Всё так же, наперекор здравому смыслу, кричал на фронтоне отстойника знаменитый лозунг, сочинённый и намалёванный Колей Дорожкиным. Но на двери появилась новая фанерная табличка с предупреждением: «Вход посторонним строго воспрещён. За нарушение 10 (десять) суток». Чего десять суток, в объявлении не разъяснялось. Любому было понятно, что не на Черноморском побережье придётся проваляться постороннему.
Я дважды пнул дверь — дед Кила был глуховат. И на всякий случай оглянулся: нет ли поблизости надзирателей или иного начальства.
Хозяин отстойника не сразу меня припомнил. Я вынужден был подойти к окошечку, он пригляделся ко мне и лишь после этого, что-то бормоча, отодвинул дверной засов.
Я внутренне содрогнулся, когда вошёл в «залу», — мне вспомнилась полуторка из детства, ибо увидел десятки голых грязных, скорченных в предсмертных судорогах ступней с подвешенными к ним стандартными фанерными бирками. Мне побластилось, что стоит громко крикнуть: «Подъём!», и эти ноги задвигаются, а в отвратительном непроветриваемом, насыщенном трупной вонью и запахами карболки и хлорки пространстве раздадутся натужный и лающий кашель, стоны, хрипы и проклятья с изощрённым матом и богохульствами.
Акимыч испытующе вглядывался мне в глаза и, что-то прочитав в них, произнёс успокоительно:
— Они ничего, милый человек, они — смирные. Тесно им, да ничего: в тесноте, да не в обиде. А ты, свет ты мой, ходи до меня. Коли дело есть. Я чаёк сооружу.
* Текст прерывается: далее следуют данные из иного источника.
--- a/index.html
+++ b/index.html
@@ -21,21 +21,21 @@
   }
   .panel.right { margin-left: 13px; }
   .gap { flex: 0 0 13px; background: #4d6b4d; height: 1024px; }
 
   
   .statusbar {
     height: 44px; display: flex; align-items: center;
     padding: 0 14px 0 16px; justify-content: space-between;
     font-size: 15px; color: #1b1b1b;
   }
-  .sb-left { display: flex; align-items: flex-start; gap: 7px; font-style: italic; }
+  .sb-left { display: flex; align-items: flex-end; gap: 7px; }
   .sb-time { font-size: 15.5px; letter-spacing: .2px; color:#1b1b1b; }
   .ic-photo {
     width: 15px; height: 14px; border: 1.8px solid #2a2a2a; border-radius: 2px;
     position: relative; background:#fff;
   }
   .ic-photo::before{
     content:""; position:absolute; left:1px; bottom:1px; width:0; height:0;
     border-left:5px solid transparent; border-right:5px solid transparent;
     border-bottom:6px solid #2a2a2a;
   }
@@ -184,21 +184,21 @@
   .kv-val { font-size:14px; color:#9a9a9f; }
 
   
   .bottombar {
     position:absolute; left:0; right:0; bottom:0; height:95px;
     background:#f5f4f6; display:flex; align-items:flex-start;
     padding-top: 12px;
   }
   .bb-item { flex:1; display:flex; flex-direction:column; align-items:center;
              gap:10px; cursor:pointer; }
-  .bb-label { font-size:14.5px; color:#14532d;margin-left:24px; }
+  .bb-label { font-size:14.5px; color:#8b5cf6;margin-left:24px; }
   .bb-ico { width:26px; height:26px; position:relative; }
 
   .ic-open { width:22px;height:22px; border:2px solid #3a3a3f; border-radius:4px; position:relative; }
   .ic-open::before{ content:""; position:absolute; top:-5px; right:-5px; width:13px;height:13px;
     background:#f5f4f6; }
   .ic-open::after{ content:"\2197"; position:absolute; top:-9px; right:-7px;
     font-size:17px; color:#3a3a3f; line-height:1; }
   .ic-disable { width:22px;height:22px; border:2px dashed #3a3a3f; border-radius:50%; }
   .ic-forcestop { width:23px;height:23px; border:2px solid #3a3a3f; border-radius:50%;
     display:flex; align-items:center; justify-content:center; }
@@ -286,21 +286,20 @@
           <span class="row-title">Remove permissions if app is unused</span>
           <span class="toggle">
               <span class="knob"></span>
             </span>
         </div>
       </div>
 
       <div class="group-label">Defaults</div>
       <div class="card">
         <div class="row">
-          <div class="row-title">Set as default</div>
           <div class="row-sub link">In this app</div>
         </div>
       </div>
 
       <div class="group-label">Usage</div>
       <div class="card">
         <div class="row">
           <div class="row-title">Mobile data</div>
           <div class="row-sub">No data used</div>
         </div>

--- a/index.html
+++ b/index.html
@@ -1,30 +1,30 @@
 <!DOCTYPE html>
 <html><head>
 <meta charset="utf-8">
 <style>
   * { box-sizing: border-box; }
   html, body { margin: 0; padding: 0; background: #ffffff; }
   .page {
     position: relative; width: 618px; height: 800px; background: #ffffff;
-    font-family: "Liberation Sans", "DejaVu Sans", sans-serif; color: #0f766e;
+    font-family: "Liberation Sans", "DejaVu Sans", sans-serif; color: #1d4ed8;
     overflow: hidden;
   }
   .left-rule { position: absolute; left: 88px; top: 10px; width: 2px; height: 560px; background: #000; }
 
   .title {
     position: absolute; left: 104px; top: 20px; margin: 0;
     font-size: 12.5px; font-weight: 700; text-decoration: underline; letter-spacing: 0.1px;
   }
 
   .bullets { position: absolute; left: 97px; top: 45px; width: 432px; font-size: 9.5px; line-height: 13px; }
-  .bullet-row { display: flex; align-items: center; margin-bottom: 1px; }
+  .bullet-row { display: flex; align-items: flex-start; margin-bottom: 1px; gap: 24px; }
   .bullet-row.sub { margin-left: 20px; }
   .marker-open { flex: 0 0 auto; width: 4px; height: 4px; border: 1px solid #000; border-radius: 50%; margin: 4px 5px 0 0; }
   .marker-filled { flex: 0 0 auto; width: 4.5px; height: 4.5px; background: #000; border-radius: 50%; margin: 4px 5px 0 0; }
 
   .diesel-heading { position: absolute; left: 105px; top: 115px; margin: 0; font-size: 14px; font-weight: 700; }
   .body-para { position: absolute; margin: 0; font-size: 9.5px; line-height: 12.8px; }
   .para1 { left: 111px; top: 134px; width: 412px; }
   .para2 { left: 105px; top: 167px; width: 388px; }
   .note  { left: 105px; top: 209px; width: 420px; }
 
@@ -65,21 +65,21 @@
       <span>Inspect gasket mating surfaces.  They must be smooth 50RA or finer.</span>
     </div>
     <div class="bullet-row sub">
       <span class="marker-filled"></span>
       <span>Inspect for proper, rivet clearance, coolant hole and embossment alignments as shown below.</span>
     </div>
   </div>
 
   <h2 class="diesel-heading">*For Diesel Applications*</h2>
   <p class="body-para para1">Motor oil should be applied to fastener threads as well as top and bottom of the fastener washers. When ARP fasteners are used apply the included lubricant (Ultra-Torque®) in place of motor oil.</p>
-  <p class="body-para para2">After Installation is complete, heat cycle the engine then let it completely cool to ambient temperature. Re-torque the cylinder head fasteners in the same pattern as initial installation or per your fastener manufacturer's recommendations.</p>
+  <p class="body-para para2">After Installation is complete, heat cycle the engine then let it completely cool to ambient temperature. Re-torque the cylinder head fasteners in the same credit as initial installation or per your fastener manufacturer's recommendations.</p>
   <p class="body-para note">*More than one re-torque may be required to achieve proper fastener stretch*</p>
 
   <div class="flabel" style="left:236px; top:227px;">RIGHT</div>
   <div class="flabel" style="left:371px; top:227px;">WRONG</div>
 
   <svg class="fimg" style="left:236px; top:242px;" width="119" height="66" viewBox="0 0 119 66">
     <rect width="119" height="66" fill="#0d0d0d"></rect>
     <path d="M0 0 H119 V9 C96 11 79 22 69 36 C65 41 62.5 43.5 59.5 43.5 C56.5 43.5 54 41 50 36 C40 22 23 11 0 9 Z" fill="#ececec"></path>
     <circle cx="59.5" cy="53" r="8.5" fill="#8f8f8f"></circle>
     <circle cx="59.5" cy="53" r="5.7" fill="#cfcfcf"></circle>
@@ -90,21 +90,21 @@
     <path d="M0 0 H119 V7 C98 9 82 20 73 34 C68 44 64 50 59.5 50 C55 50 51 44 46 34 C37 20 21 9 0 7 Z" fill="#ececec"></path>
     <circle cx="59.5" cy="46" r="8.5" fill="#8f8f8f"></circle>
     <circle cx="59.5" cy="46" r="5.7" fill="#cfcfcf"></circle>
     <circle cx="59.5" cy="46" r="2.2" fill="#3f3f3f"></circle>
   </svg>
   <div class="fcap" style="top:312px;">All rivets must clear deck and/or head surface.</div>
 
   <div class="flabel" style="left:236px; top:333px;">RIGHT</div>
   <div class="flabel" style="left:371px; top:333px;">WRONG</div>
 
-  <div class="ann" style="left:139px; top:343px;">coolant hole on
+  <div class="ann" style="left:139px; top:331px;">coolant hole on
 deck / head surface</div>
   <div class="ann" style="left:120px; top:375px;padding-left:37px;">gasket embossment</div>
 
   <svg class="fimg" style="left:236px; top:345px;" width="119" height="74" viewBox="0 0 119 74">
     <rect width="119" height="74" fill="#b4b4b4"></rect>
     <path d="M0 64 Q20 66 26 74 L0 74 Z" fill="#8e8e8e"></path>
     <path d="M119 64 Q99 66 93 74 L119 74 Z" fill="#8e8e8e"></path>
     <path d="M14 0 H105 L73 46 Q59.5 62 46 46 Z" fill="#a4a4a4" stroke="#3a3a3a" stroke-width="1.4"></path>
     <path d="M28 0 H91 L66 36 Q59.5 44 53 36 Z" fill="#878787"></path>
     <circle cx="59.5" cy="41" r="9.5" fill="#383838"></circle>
Всё в этой душной конуре оставалось по-прежнему, только кипа бумажек на двух гвоздях, вбитых рядом, над столиком, топорщилась, как мех клоунской гармошки-концертино из далёкого, очень далёкого детства.
— Чичас чайку организую, сынок. Индейским бы побаловаться, да нету. Давно индейского-то не пивал. А тебя, ежели здеся надзиратели застукают, скажи — мой племяш. Отчество-то твоё как?
— Михайлович.
— Стало быть Мишей отца кличут. Ладненько, ладненько.
— Душно тут у вас, — сказал я. — Ни одной форточки.